Un Rembrandt, un autoportrait, bientôt en vente à Londres. Le monde du marché de l’art et de la conservation frétille dèja en attente de la vente qui aura lieu chez Sotheby’s Londres le 28 Juillet prochain et où sera mis en vente un autoportrait de Rembrandt datant de 1632.

S’il est un domaine qui suscite la curiosité du public et fait les choux-gras des journaux, c’est bien celui du commerce des oeuvres d’art ou pour être plus précis celui de ces oeuvres révélées être celles authentiques de la main de grands artistes, à l’occasion de leurs ventes ou d’une mise aux enchères rendues publics.

On oscille parfois entre considérations scientifiques, preuves apportées, analyses affinées, débats d’experts contradictoires et c’est très bien ainsi, et des desiderata, disons-le tout de go, d’un autre ordre.

De belles surprises aussi et des reconnaissances enfin établies

L’oeuvre de Rembrandt (1606-1669) est bien documenté et a fait l’objet d’un travail de recherche scientifique considérable.
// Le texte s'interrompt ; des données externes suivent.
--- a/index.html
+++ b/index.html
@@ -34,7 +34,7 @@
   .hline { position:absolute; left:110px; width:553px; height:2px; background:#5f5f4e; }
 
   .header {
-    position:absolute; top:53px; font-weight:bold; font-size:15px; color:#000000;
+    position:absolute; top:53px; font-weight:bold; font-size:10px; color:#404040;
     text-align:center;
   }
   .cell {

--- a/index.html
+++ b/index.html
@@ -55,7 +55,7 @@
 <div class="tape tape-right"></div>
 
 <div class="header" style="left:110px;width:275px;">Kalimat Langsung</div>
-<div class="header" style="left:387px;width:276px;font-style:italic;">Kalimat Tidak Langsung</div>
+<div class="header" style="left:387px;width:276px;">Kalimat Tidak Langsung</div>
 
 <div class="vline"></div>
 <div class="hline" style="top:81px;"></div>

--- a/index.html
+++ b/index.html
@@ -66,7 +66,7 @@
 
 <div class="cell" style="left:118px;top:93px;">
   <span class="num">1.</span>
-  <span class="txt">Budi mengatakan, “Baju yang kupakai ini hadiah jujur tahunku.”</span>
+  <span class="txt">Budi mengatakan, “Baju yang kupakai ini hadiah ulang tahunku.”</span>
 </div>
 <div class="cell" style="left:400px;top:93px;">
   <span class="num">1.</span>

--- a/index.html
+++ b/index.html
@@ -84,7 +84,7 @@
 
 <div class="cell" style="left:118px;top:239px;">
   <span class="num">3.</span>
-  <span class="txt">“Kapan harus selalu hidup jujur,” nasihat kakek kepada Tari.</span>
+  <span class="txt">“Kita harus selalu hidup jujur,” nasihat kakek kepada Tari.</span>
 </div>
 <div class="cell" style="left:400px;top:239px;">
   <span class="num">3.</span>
La publication du premier tome en 1982 d’un gigantesque corpus scientifique consacré à l’oeuvre de Rembrandt, le Rembrandt Resarch Project est à cet égard significatif.
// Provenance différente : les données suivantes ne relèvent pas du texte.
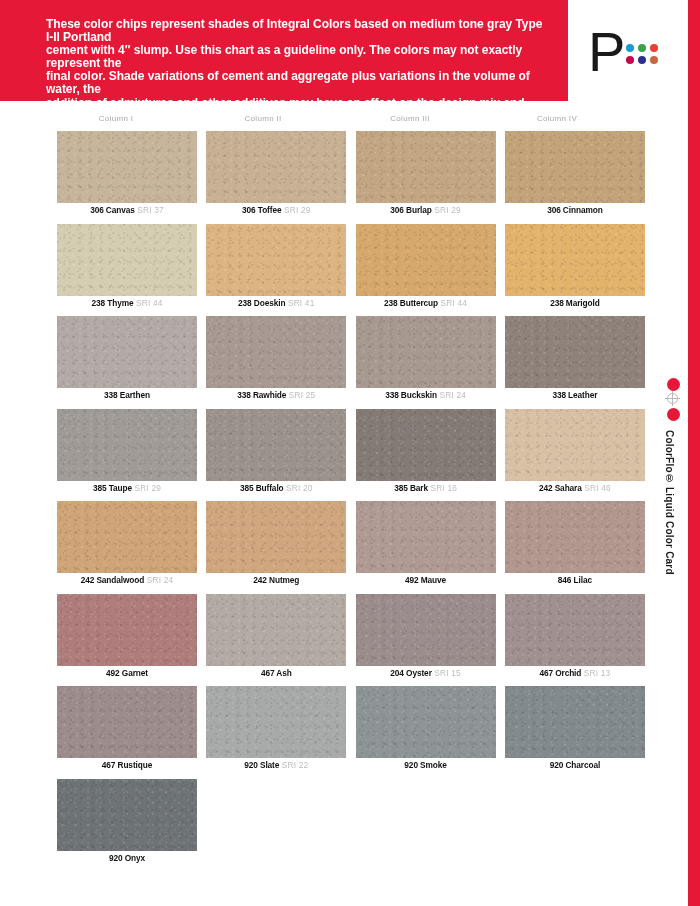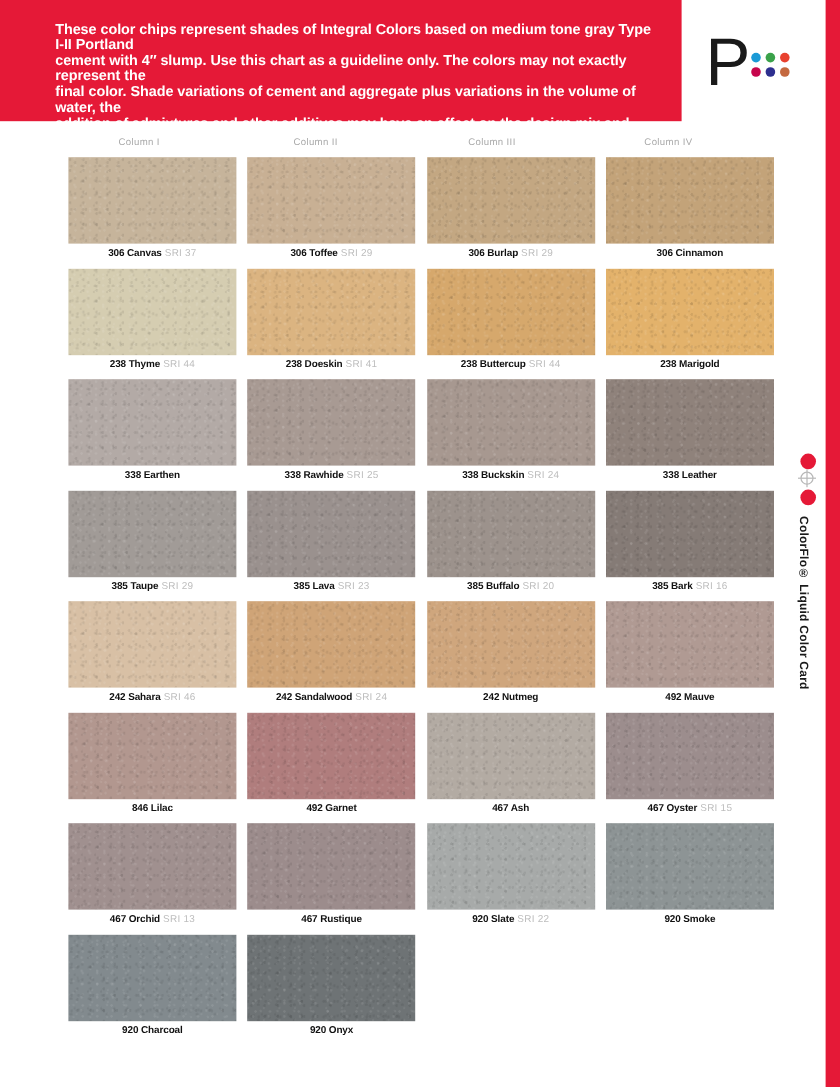--- a/index.html
+++ b/index.html
@@ -338,12 +338,6 @@
       <div class="chip-caption"><span class="chip-name">385 Taupe</span><span class="chip-sri"> SRI 29</span></div>
     </div>
     <div class="chip-cell">
-      <div class="chip-swatch" style="background: rgb(154, 145, 142);">
-        <div class="grain" style="background-position: 6px 0px;"></div>
-      </div>
-      <div class="chip-caption"><span class="chip-name">385 Lava</span><span class="chip-sri"> SRI 23</span></div>
-    </div>
-    <div class="chip-cell">
       <div class="chip-swatch" style="background: rgb(156, 146, 140);">
         <div class="grain" style="background-position: 13px 5px;"></div>
       </div>

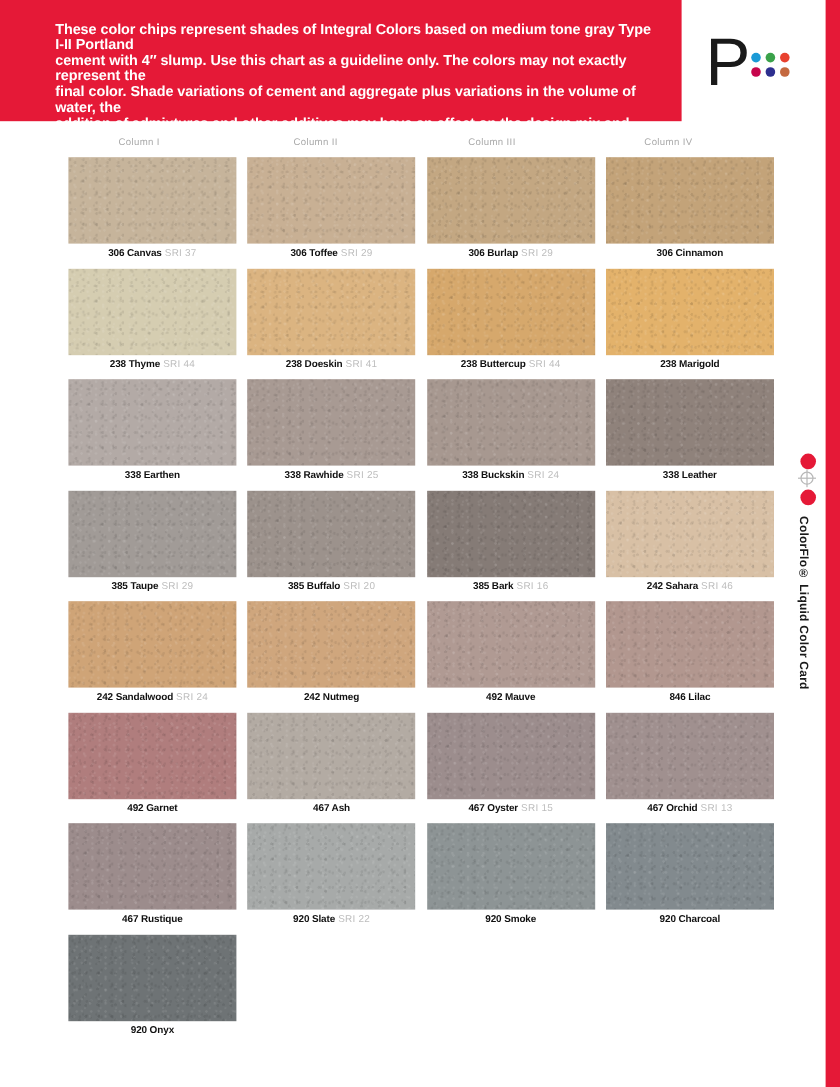--- a/index.html
+++ b/index.html
@@ -395,7 +395,7 @@
       <div class="chip-swatch" style="background: rgb(156, 141, 141);">
         <div class="grain" style="background-position: 5px 8px;"></div>
       </div>
-      <div class="chip-caption"><span class="chip-name">467 Oyster</span><span class="chip-sri"> SRI 15</span></div>
+      <div class="chip-caption"><span class="chip-name">204 Oyster</span><span class="chip-sri"> SRI 15</span></div>
     </div>
     <div class="chip-cell">
       <div class="chip-swatch" style="background: rgb(160, 144, 143);">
L’histoire de cet autoportrait de Rembrandt daté de 1632, est particulièrement intéressante, il sera mis aux enchères chez Sotheby’s à Londres le 28 juillet prochain. Son estimation est donnée entre 15 et 20 millions $ il avait été acheté 650£.

Comme bien souvent cela débute comme dans un conte de fées mais sans il était une fois…!

La peinture mesure 21,8 cm de haut pour une largeur de 16,3 cm.

L’autoportrait a ainsi été acheté lors de la vente Vinot qui se déroula à Paris du 26 au 30 janvier 1891. Son acquéreur était Henry Brand, second viconte Hampden,un parlementaire britannique. Au dos de la toile est indiqué le nom de l’acquéreur ainsi que le jour précis de l’achat le 29 janvier 1891.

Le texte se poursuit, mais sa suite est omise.